● **WORK TO COMPLETE**
Copy, word for word, the lines of the listing below from the line with "[10,842,339,879] В Баварии" up to and including the line with "[28,388,393,406] Organic T-Shirt". Drop the pictures.

● **DATASET ENTRIES**

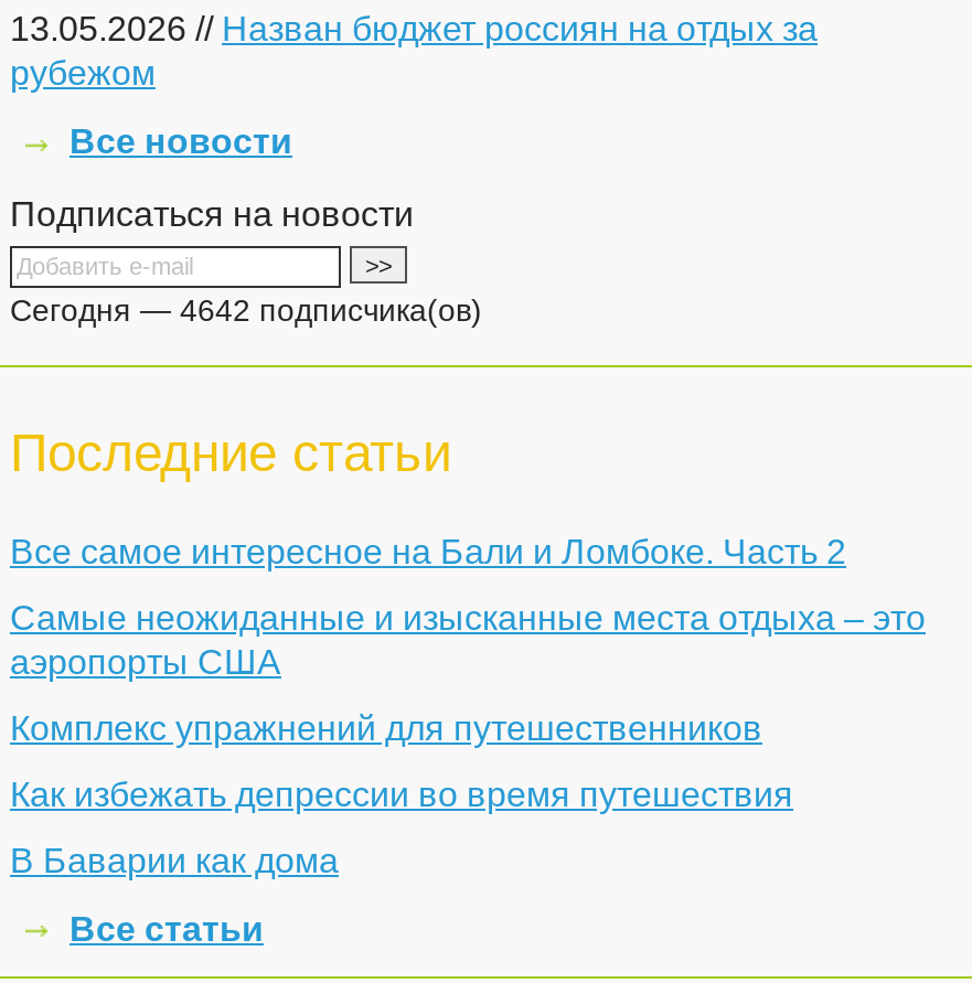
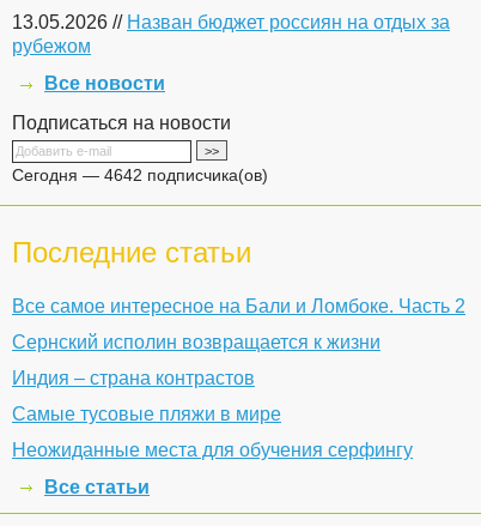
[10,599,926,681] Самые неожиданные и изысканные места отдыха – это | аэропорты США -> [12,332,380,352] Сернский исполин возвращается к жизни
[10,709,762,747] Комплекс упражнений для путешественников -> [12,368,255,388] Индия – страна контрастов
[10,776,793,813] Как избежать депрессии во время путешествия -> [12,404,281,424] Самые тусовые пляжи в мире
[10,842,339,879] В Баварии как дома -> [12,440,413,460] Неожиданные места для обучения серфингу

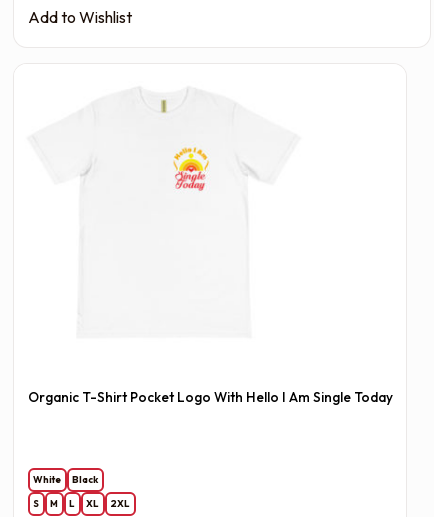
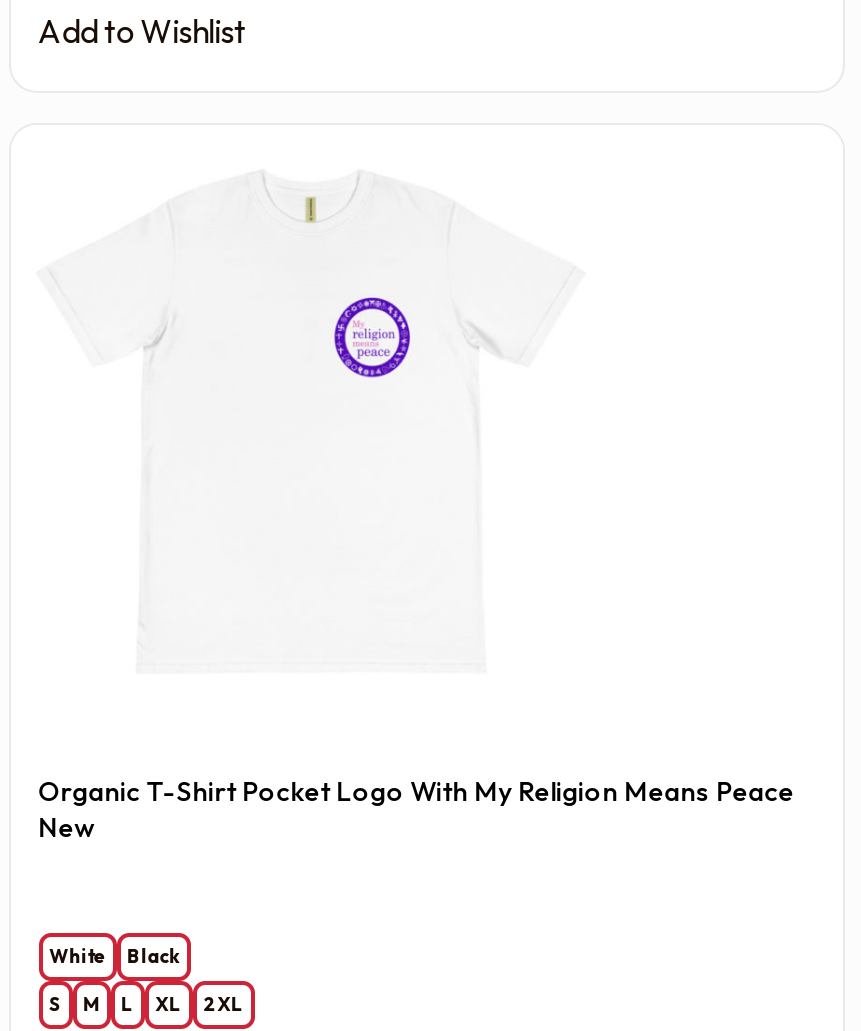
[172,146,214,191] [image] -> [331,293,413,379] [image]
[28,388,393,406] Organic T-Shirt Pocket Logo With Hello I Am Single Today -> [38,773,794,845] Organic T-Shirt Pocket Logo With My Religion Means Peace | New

---

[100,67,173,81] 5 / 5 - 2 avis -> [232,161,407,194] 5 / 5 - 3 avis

● **ANSWER TO THIS PROBLEM**
[10,842,339,879] В Баварии как дома -> [12,440,413,460] Неожиданные места для обучения серфингу

[172,146,214,191] [image] -> [331,293,413,379] [image]
[28,388,393,406] Organic T-Shirt Pocket Logo With Hello I Am Single Today -> [38,773,794,845] Organic T-Shirt Pocket Logo With My Religion Means Peace | New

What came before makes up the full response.